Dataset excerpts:
Segment Open

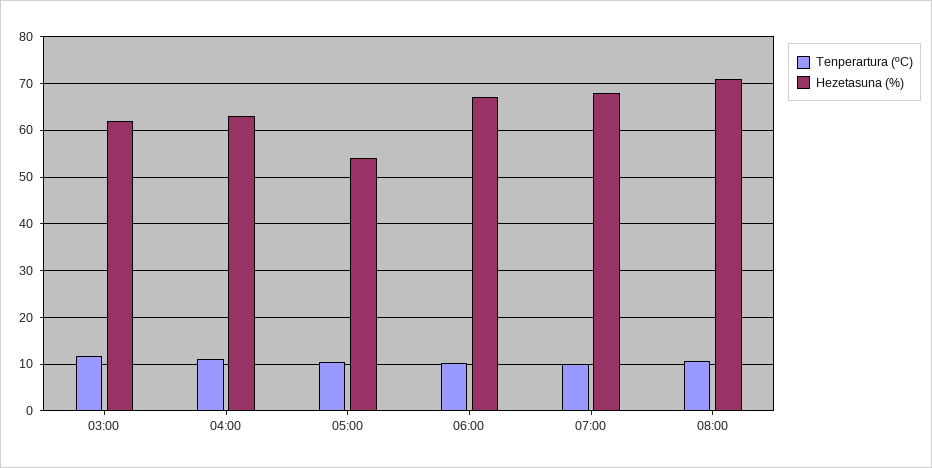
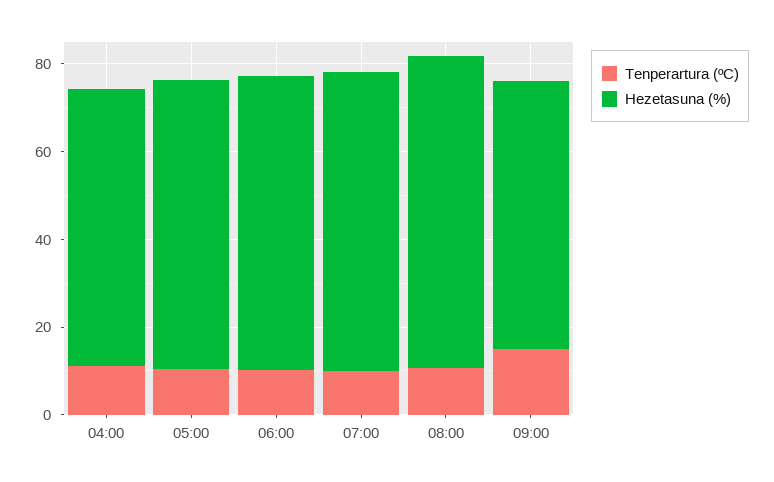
Tenperartura (ºC), 03:00: 12 -> none
Hezetasuna (%), 03:00: 62 -> none
Hezetasuna (%), 05:00: 54 -> 65
Tenperartura (ºC), 09:00: none -> 15
Hezetasuna (%), 09:00: none -> 60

Segment Closed

§ Problem
Would you give the records again exactly, dropping the pictures?

§ Task output
Tenperartura (ºC), 03:00: 12 -> none
Hezetasuna (%), 03:00: 62 -> none
Hezetasuna (%), 05:00: 54 -> 65
Tenperartura (ºC), 09:00: none -> 15
Hezetasuna (%), 09:00: none -> 60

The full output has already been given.